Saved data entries

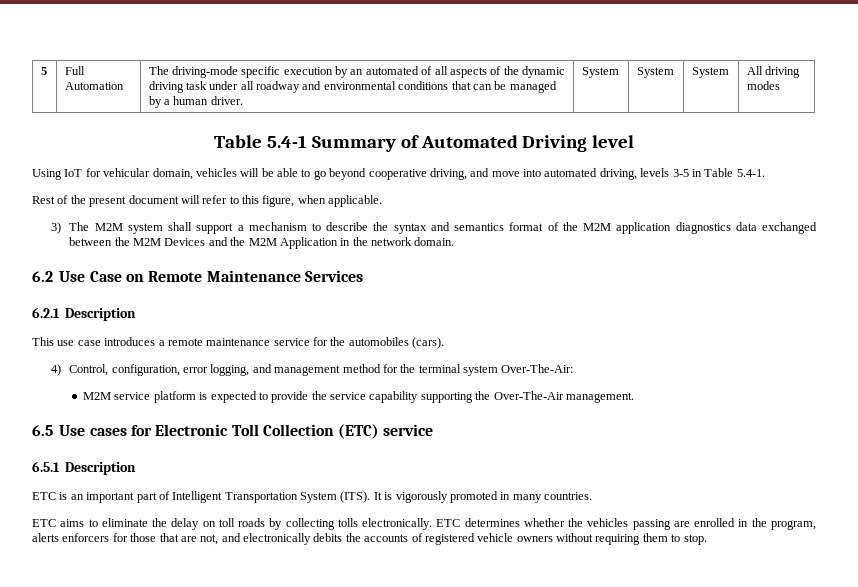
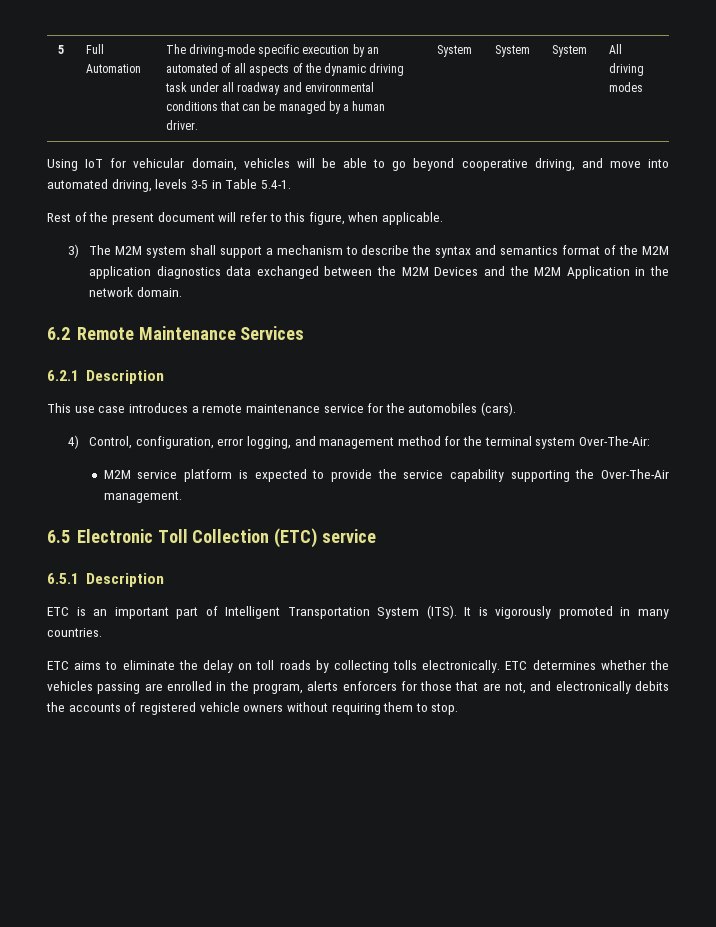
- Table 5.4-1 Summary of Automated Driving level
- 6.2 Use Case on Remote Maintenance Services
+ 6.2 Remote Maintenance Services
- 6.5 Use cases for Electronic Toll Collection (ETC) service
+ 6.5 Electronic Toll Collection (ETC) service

• The task: Give the number of lines in the data above that include the word "Toll", with no other words.

• Result below: 2